Stephen Hill on The End of Alchemy

By Spear's

No sooner have we digested Ben Bernanke’s crisis memoirs than we have Mervyn King’s excellent new book, The End of Alchemy, covering the same momentous time. King goes further than Bernanke’s strictly descriptive account of the crisis, however, as he tackles the issues raised by it and looks to an uncertain future. He signals the end of the easy times of high leverage and QE, and warns instead of the ridiculously high level of debt on just about everything everywhere: on paper, plastic, swipe cards, tag screens, balance sheets, off-balance sheets, mortgage charge sheets, debentures, IOUs, CDSs, ABSs, CFDs, and especially on the ledgers of central banks and national treasuries. Oh, and on bank balance sheets, especially on EU bank balance sheets.

The alchemy has all been used up: global debt now stands at over 200 per cent of global GDP, 265 per cent in the OECD countries, 35 per cent higher than in 2007, according to the Bank for International Settlements (BIS). King goes further than Bernanke as he predicts that a global crash is inevitable in this debt-fuelled world. His prediction immediately begs the question of ‘When exactly?’

On The Andrew Marr Show back in March, however, he decided not to frighten the horses just yet, saying it might be in twenty years’ time.
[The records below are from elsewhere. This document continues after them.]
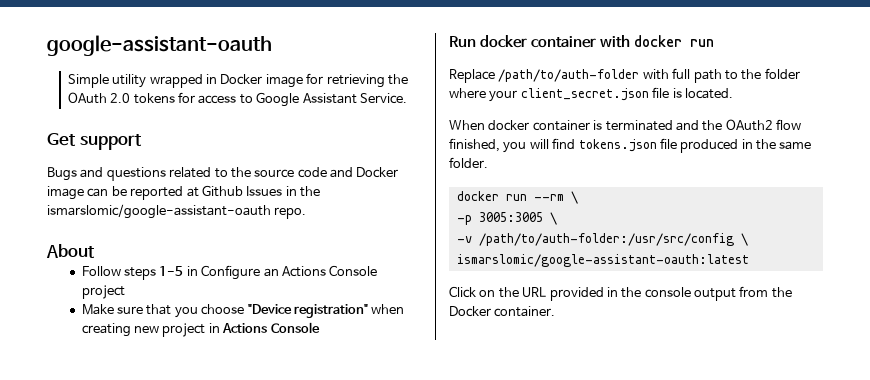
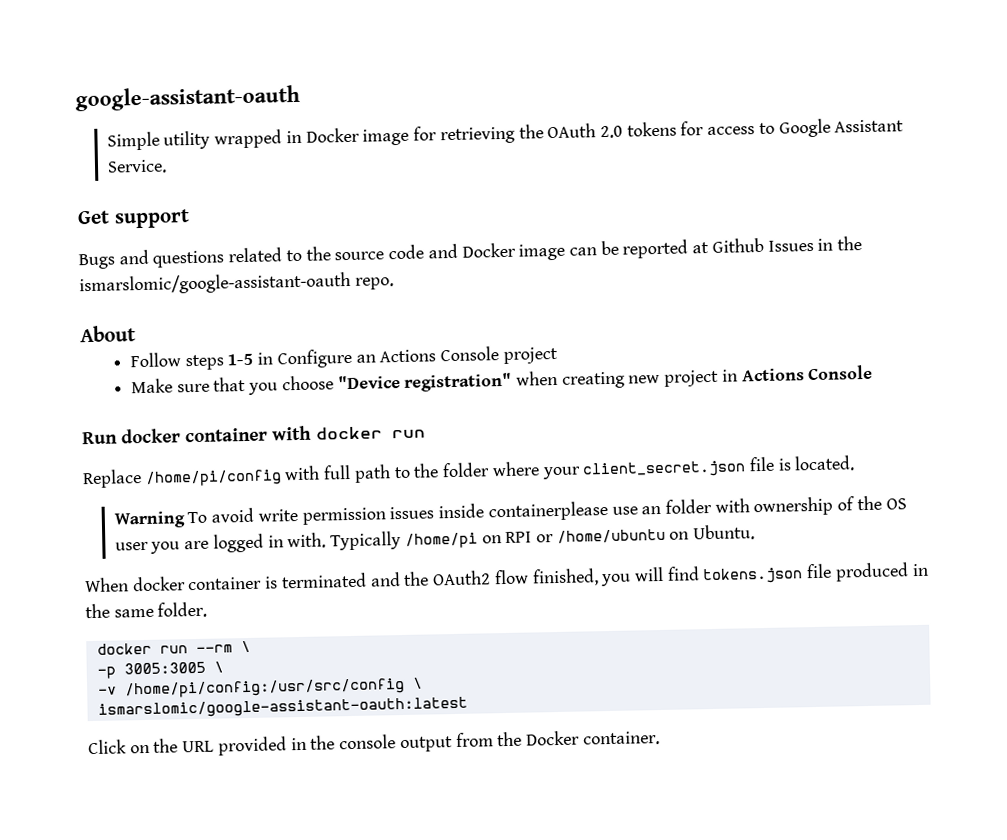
- Replace /path/to/auth-folder with full path to the folder where your client_secret.json file is located.
+ Replace /home/pi/config with full path to the folder where your client_secret.json file is located.
+ Warning To avoid write permission issues inside containerplease use an folder with ownership of the OS user you are logged in with. Typically /home/pi on RPI or /home/ubuntu on Ubuntu.
- -v /path/to/auth-folder:/usr/src/config \
+ -v /home/pi/config:/usr/src/config \

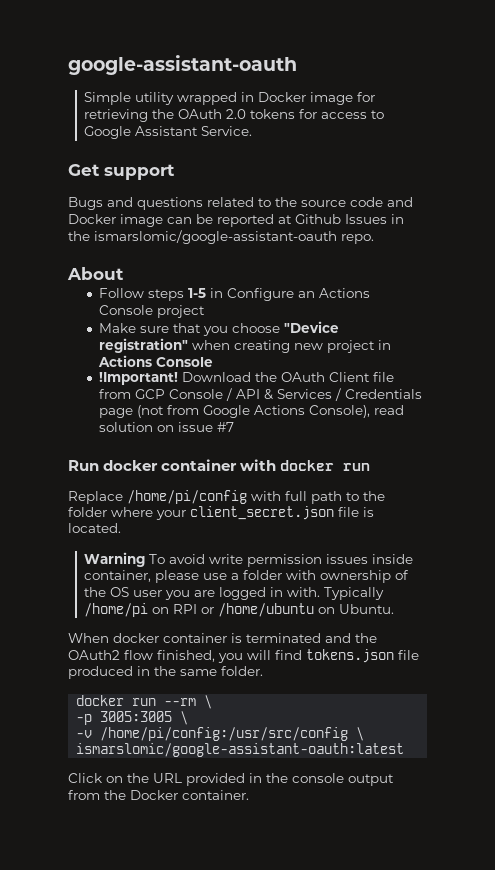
+ !Important! Download the OAuth Client file from GCP Console / API & Services / Credentials page (not from Google Actions Console), read solution on issue #7
- Warning To avoid write permission issues inside containerplease use an folder with ownership of the OS user you are logged in with.
+ Warning To avoid write permission issues inside container, please use a folder with ownership of the OS user you are logged in with.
How about three years’ time, or sooner? The world is facing a major write-off situation, within the next one or at most three years. Why do I say this with such confidence? Because a study of the economic cycles, particularly the 19th-century cycle chroniclers, namely Clément Juglar (French — the series of short cycles of nine years, give or take a year or two), and Nikolai Kondratieff (Russian — the long 45/90-year cycle, give or take five years or so) bears it out. In fact, no sooner had King sent his book to the printers than the shadow of his prediction fell across global markets.

When 2015 ended, just about everyone everywhere was expecting the recovery to go on slowly in 2016, but after the global shocks of Q1 nobody seems able to articulate what on earth is going on, let alone what is coming next. Q1 delivered some unexpected tremors. There was the collapse of the BRICS and emerging markets, who had gone on a $3.3 trillion debt binge after the crisis, following just a minor tightening of the Fed’s monetary policy by 0.25 per cent. The ongoing problems in the eurozone were compounded by rumours (not denied specifically) that Deutsche Bank’s swaps and derivatives book was out of control by enough to wipe out (or swipe out) the bank’s capital. There was the negative interest rate on gilts and other nations’ debt instruments.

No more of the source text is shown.